Детство в провинции! Детство — зимой, завалившей округу и весь Плац-парад морозно скрипящим, ослепительным белоснежьем, когда всплывает над Волгой солнце и на горы ложатся розовые отсветы… Вольская, как и все саратовские улицы неподалеку от своего волжского истока, падает вниз круто. Санки и коньки, смех и слезы, обиды и радости… А лыжи делали сами, веревками привязывали к валенкам тонкие доски…
Но все же скорее бы лето — с походами на Волгу, когда из материнского комода вся компания вытягивала тайком большую простыню, и все тот же заводила, недавно бывший «начальником станции», теперь воображал себя уже лихим волжским атаманом… Быстрее, пока не вернулась мама, выбегали из дому. И как только заспешит под уклон под твоими подметками улица, сразу подхватит ток ни с чем не сравнимой родной прохлады, зашевелит ветром волосы, зашуршит кронами тополей… И вот с этого-то поворота она и открывается — там, внизу, между зеленых высоких стен спускающихся деревьев. Серо-голубая, с далеким «тем» берегом — желтой полоской песка и сине-зеленым лесом. Нет, не громадная, не величественная она здесь, а какая-то «домашняя», своя… И еще с горки видно, как тянется вдали волна за скрывающейся баржой.

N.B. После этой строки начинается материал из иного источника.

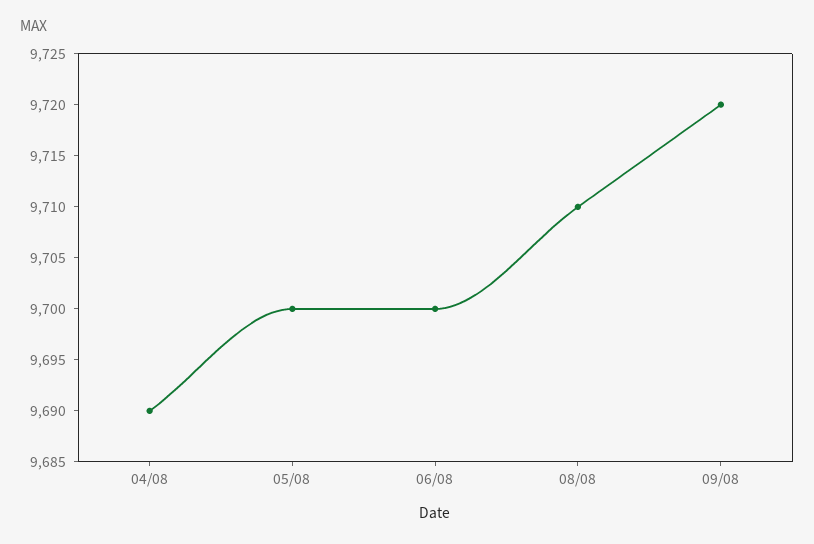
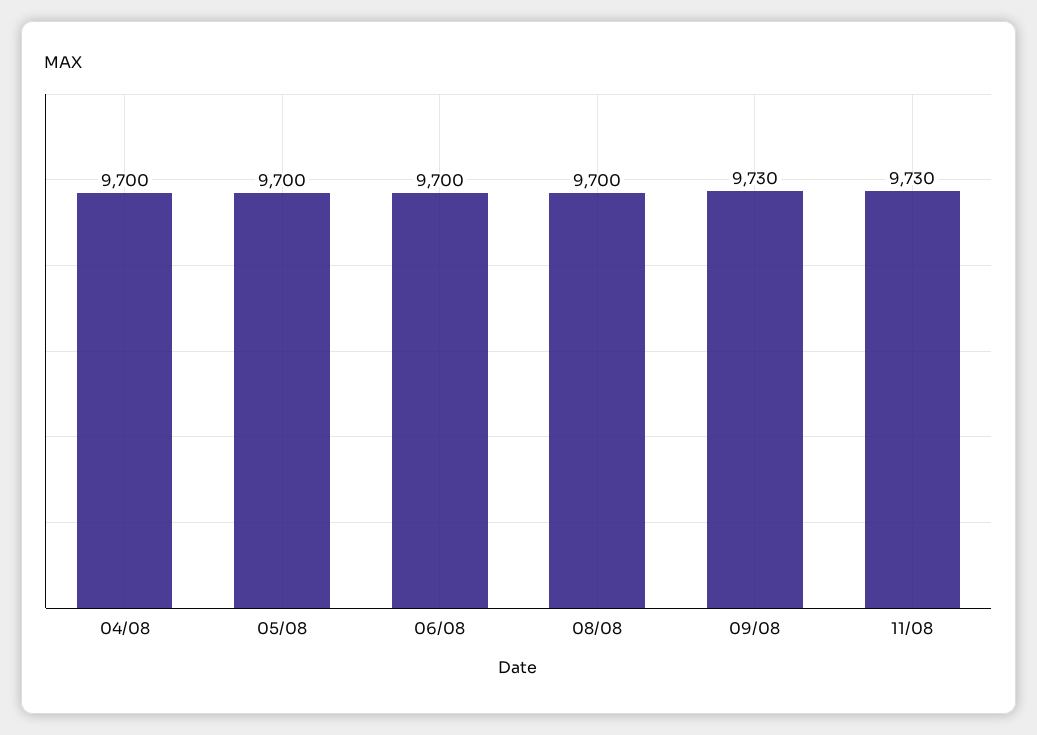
04/08: 9690 -> 9700
08/08: 9710 -> 9700
09/08: 9720 -> 9730
11/08: none -> 9730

Перерезав Большую Сергиевскую почти у берега, попадаешь в облака сытного, душащего мучного запаха. Белая пыль летит из окон высоченных мукомольных фабрик, понастроенных тут богатеями немцами. Лязгают неподалеку железнодорожные составы, идут обозы с мукой и зерном, набивая тугой денежный мешок далеко не робкой «столицы Поволжья»… чадят заводские трубы… Но сквозь этот гвалт, пыль и ожесточенно кипящую деятельность — манит опять же она, каждой волной шепчущая о воле и вольнице, не подвластной суетной толчее и цепкому расчету. Пусть вблизи Волга и иная — разная, иногда грязно-серая, с мутной, белесой пеной на поверхности, но даже закрой глаза — волнует этот запах, плещущий звук, тянущий душу холодок…

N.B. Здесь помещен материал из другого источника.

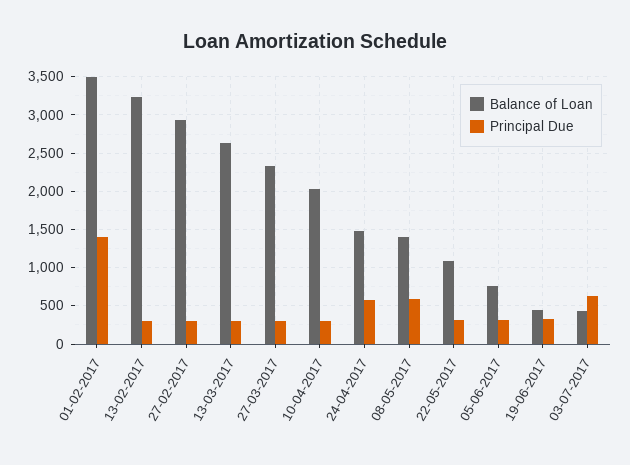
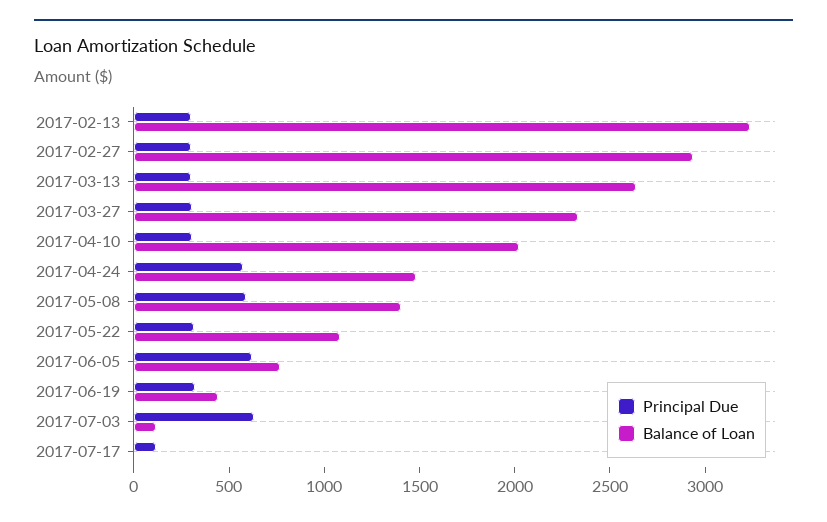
Balance of Loan, 01-02-2017: 3500 -> none
Principal Due, 01-02-2017: 1400 -> none
Principal Due, 05-06-2017: 300 -> 600
Balance of Loan, 03-07-2017: 400 -> 100
Principal Due, 2017-07-17: none -> 100
Balance of Loan, 2017-07-17: none -> 0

Справа на горизонте высокий берег синеет крутой горой, и ее линия врезается в Волгу прерывистым спуском. Виктор знает, что это Увек, где, как рассказывал отец, стоял когда-то золотоордынский город и где до сих пор мешками собирают вымытые прибоем серебряные монетки, чеканенные непонятной вязью… Увек — век — вековой… — словно эхом слышится в названии… А слева от Увека — от дома же выгребать надо вправо, вбок — вожделенная цель путешествия: лежащий большой подковой остров, поросший осокорем и густым тальником. Как он притягивает их, раздобывших на берегу лодку плац-парадных «казаков-разбойников», и само имя его чего стоит: Казачий!..

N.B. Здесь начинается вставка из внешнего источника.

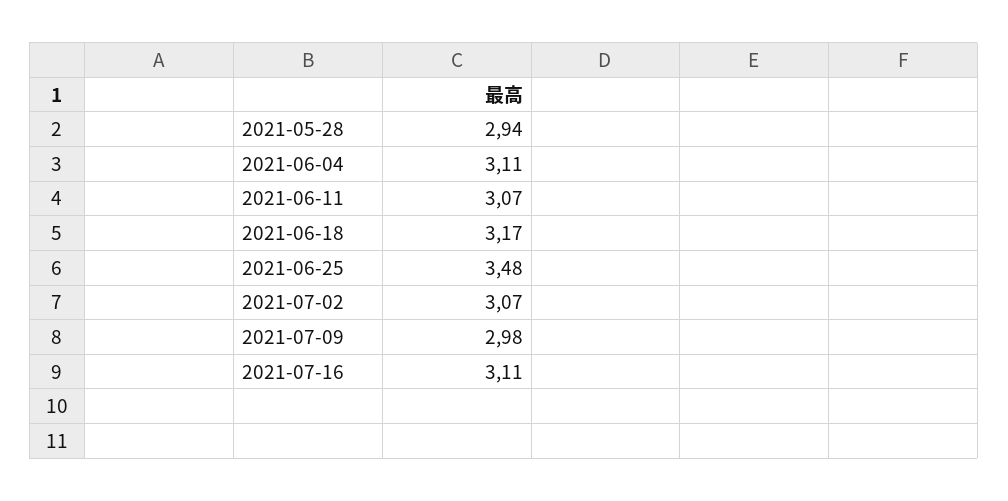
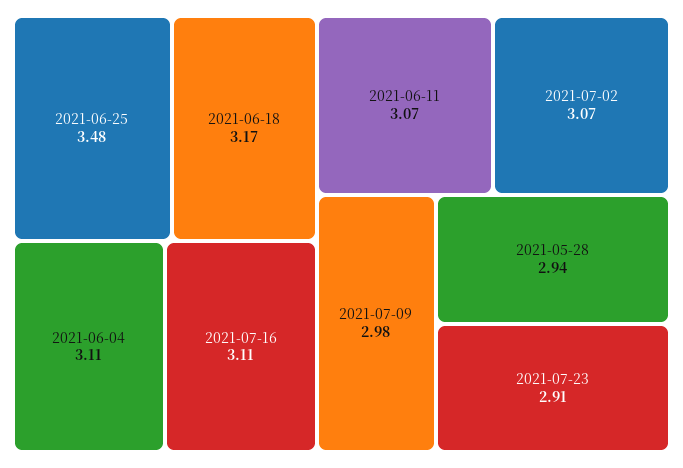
2021-07-23: none -> 2.91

Возвращались поздно, измотавшись и промокнув, попав в дождь и сильную качку. Ох, и достанется от матери, хотя уж лучше самим предусмотреть наказание и молча разойтись по темным углам, уткнувшись носами в стенку. А в глазах долго стоит одна и та же картина. Качаются на свинцово-синих волнах чайки. Узким красным языком дразнится флаг на дальней барже. И на зависть ему вздувается легким белым парусом мамина простыня. Чайка отшатывается в небо и падает, перевертываясь в полете.